BEGIN

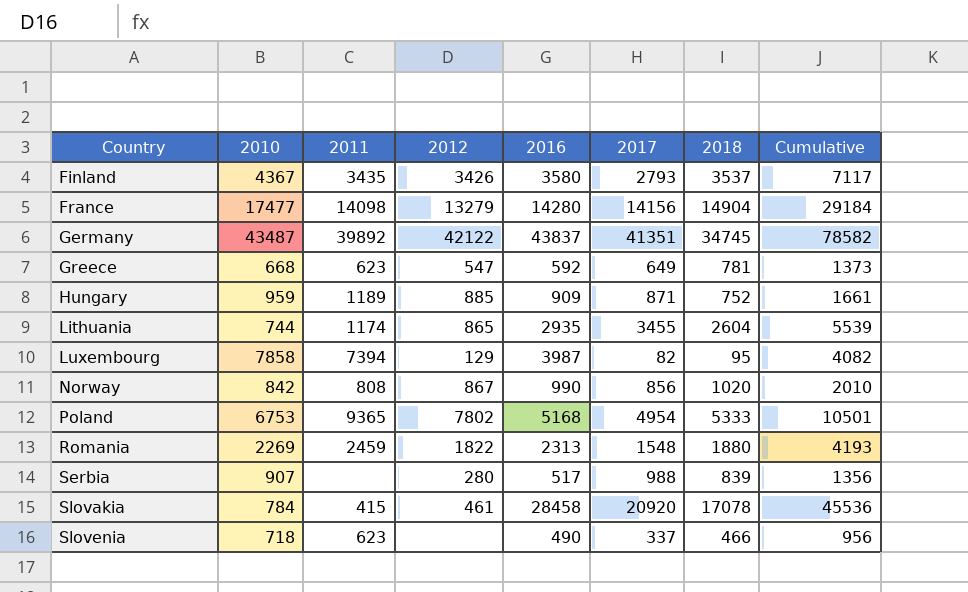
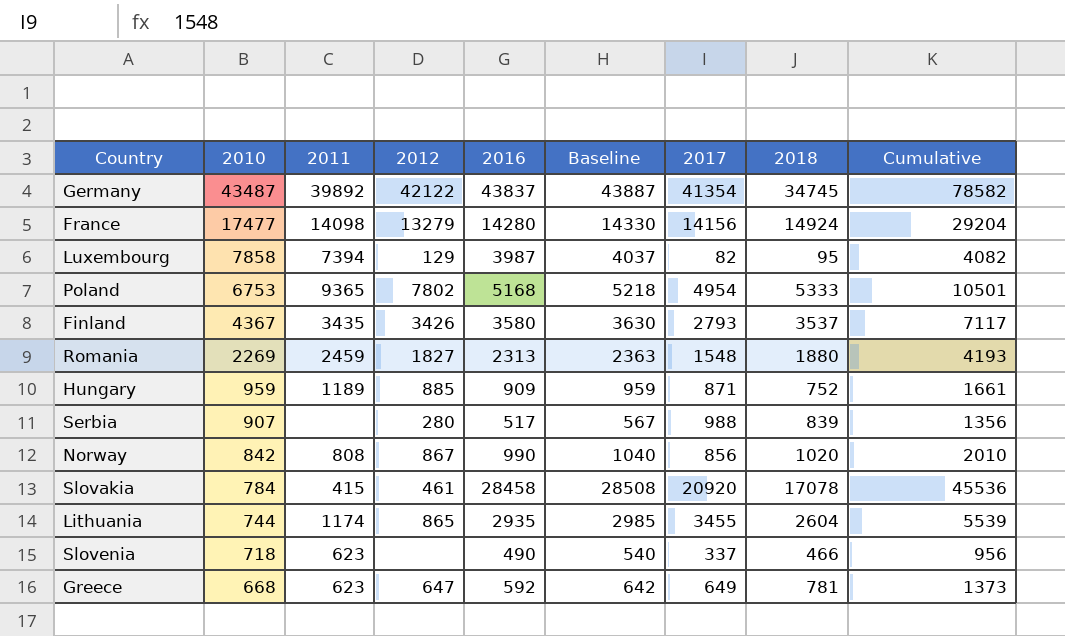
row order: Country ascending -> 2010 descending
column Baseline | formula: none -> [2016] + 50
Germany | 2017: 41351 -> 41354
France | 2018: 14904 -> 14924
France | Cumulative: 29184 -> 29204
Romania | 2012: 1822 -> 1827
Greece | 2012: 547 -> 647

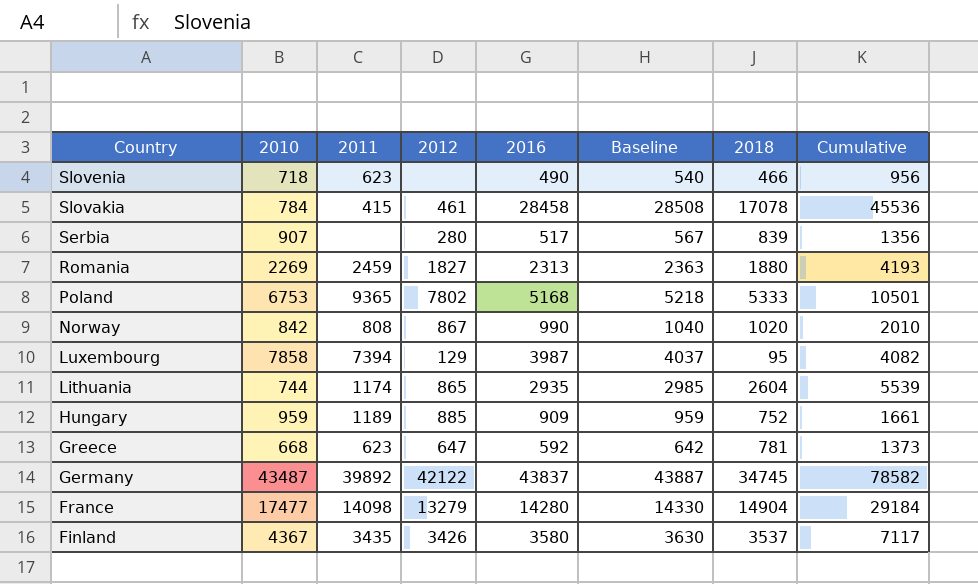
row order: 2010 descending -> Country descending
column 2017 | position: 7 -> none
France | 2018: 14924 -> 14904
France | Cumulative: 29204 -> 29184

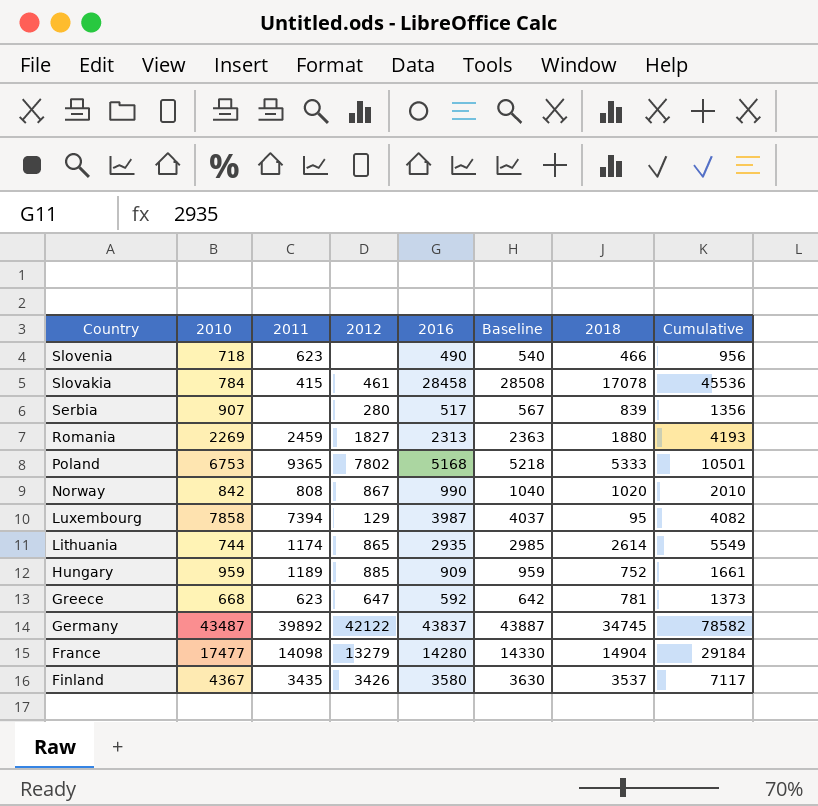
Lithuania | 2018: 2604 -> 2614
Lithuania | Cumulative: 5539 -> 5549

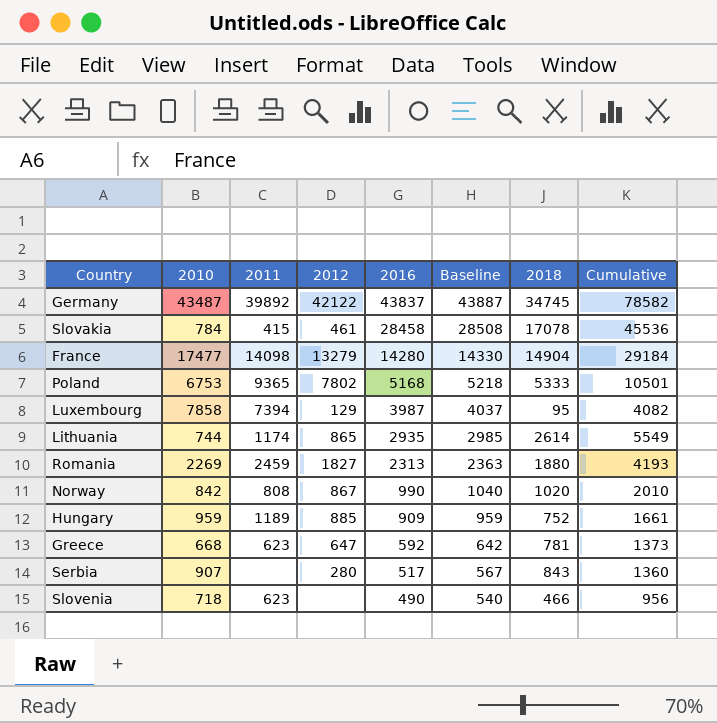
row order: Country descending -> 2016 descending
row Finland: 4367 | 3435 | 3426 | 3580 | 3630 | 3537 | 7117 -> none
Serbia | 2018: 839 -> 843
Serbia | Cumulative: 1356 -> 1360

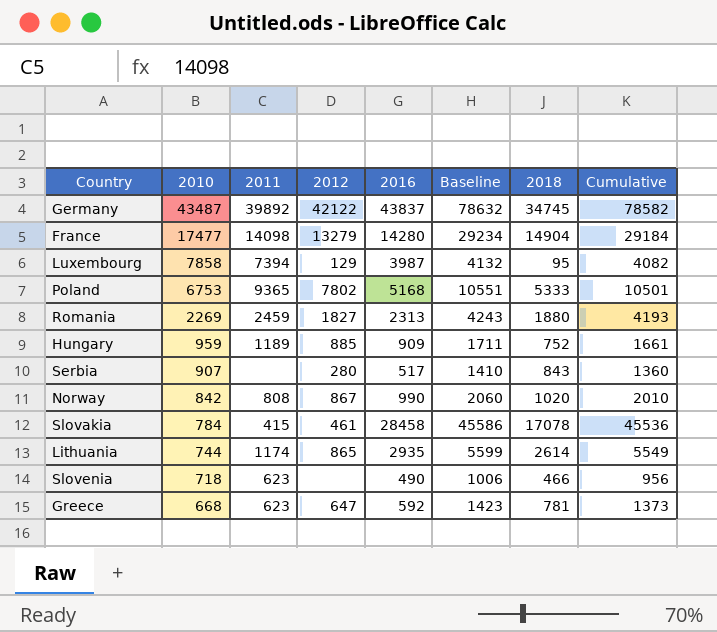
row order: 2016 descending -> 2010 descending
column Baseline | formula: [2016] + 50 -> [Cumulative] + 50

END
BEGIN

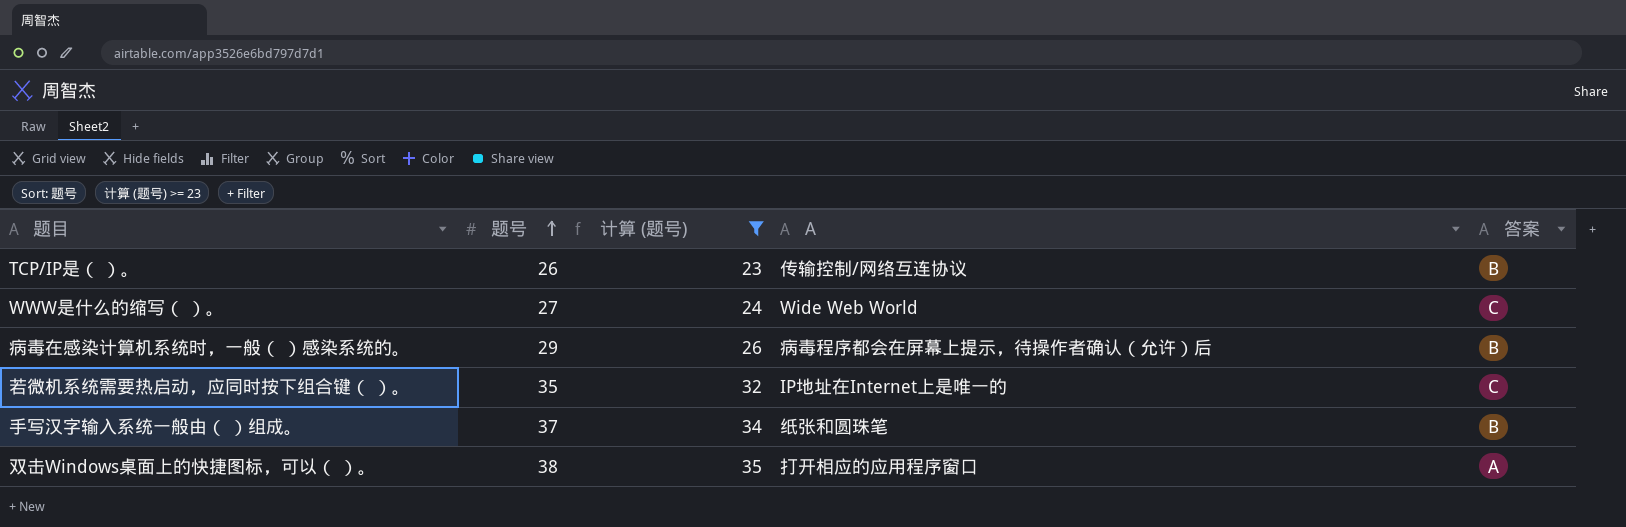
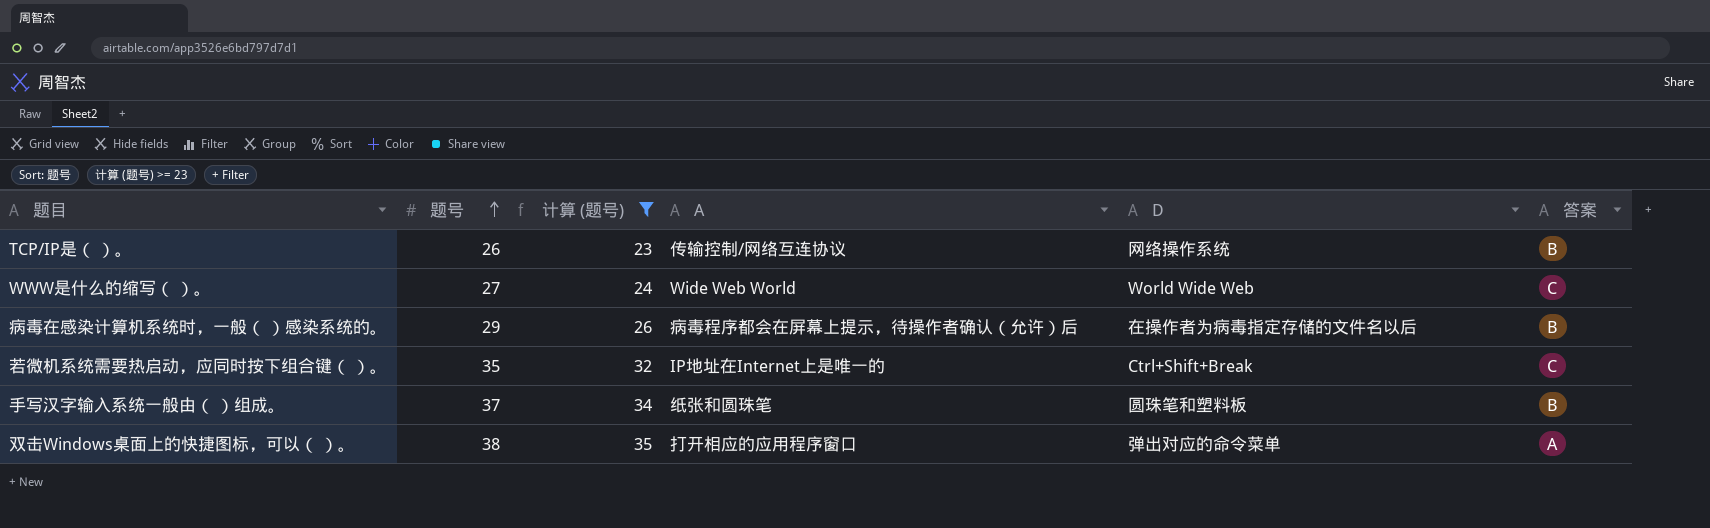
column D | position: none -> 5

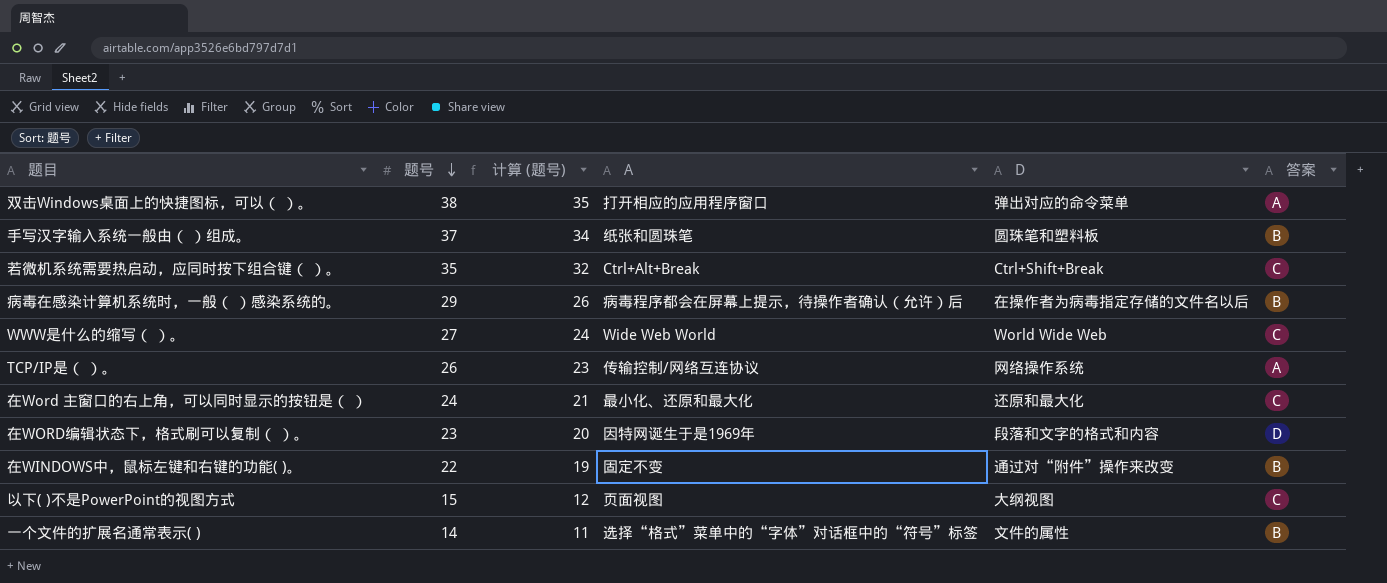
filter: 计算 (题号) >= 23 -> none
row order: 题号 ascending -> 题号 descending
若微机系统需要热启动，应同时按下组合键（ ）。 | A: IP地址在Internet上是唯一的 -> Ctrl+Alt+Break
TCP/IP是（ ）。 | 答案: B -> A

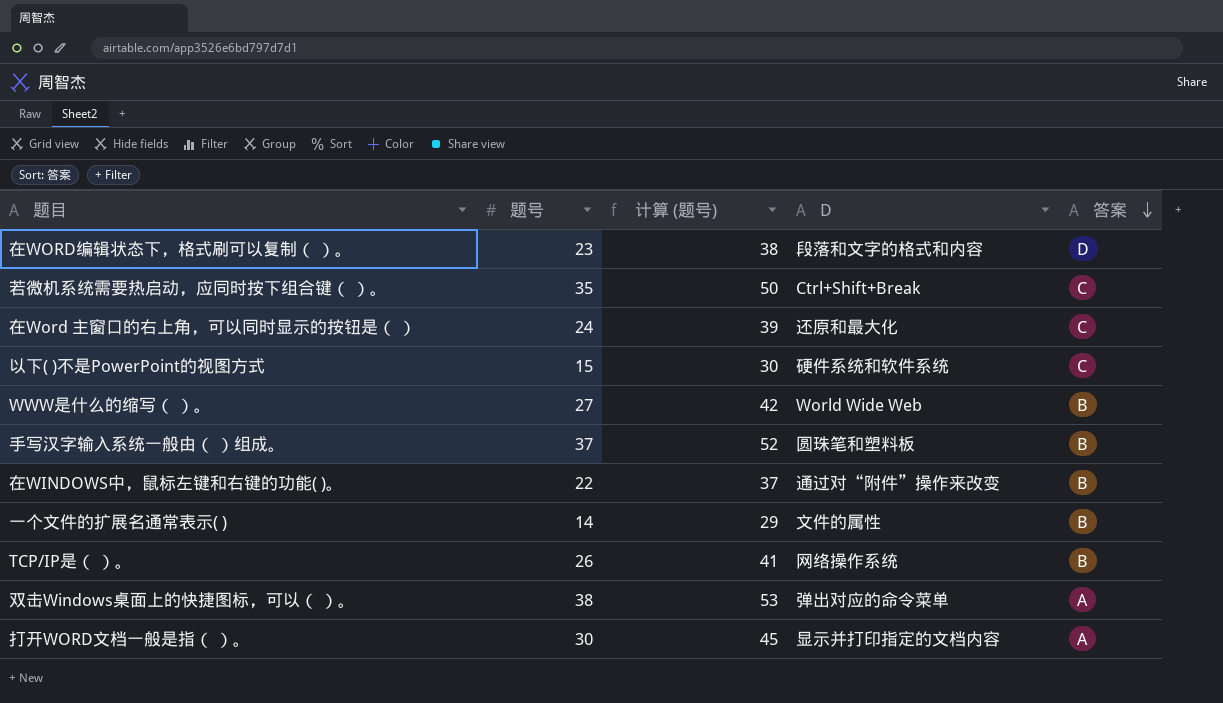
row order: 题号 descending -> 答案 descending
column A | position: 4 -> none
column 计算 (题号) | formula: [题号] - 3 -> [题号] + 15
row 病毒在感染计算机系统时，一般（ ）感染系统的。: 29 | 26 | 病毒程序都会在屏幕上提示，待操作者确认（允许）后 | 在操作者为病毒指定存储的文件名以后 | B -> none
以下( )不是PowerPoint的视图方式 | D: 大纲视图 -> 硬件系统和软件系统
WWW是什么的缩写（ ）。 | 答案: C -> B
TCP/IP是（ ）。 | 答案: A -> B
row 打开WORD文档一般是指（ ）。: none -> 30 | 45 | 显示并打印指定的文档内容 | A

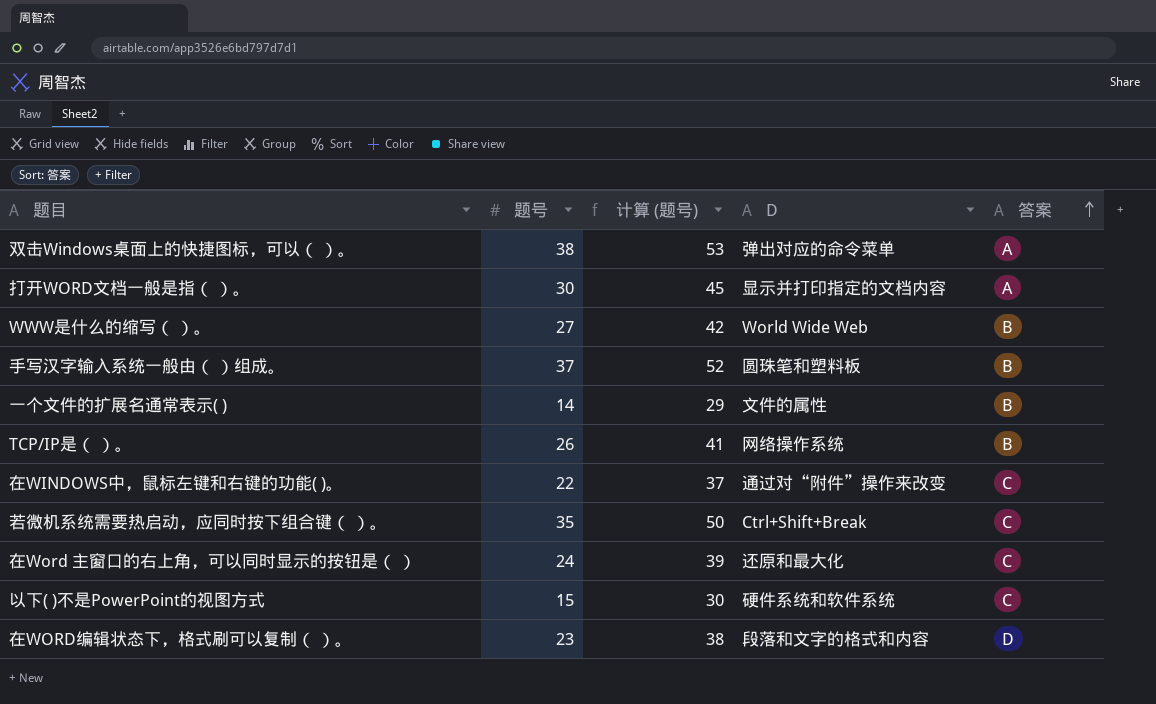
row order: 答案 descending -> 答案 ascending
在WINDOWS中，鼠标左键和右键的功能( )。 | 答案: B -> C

END

• Problem: Above are the entries. Quote exactly the lines from the one bearing "row order: 2016 descending -> 2010 descending" through the one bearing "column Baseline | formula: [2016]".

• Exercise answer:
row order: 2016 descending -> 2010 descending
column Baseline | formula: [2016] + 50 -> [Cumulative] + 50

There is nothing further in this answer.